_Exercise requirements:_ Tally the lines in the data that follows that include the word "Transit", and report nothing but the total.

_Data for this task:_
-=-=-
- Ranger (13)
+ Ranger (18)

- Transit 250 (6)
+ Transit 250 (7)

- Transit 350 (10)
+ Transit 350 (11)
-=-=-
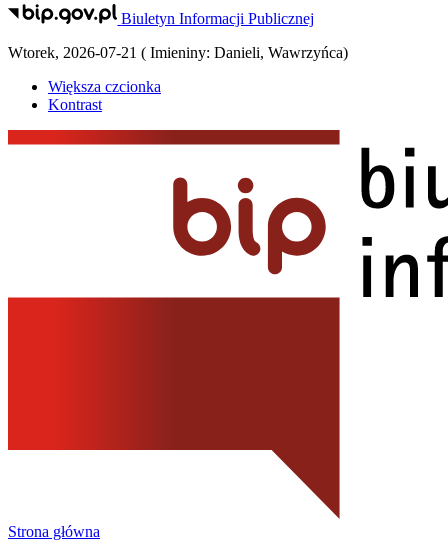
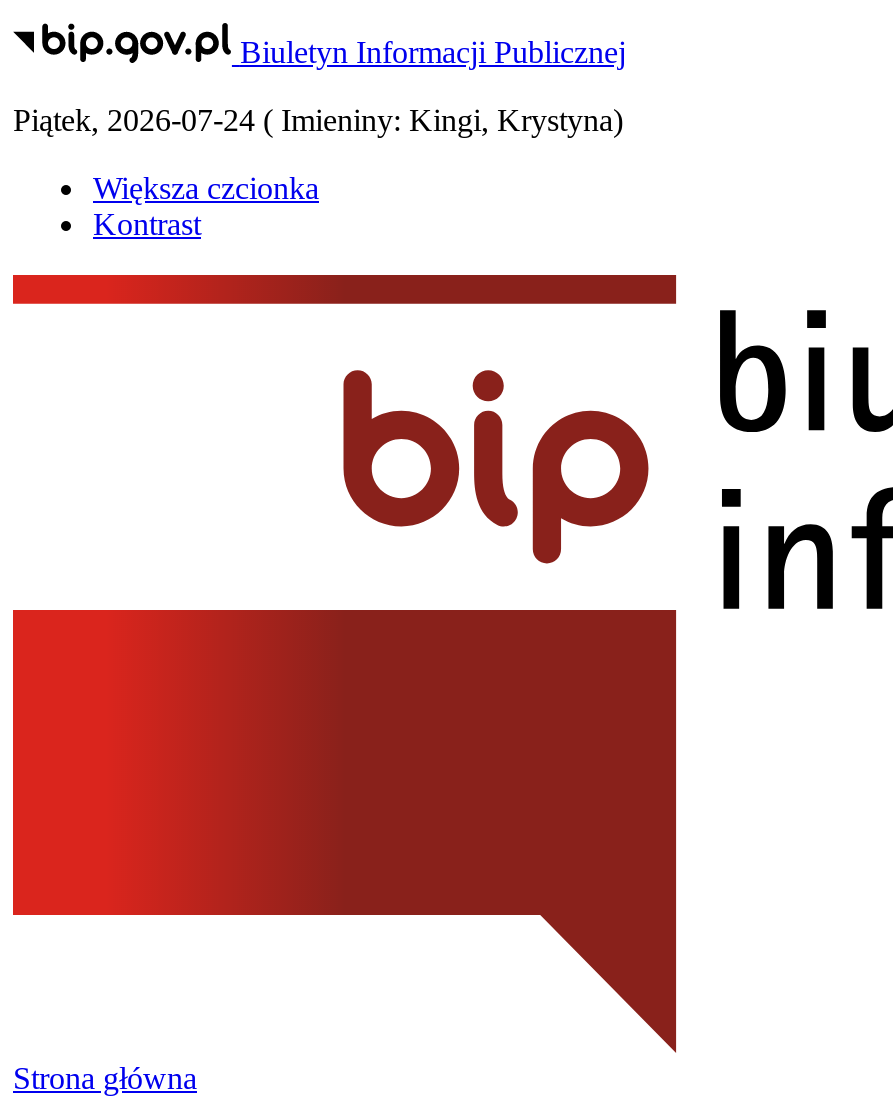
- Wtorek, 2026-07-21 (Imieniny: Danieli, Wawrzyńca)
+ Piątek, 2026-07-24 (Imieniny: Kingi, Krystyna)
-=-=-
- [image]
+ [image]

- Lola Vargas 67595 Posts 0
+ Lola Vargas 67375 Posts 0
-=-=-
_Written response:_ 4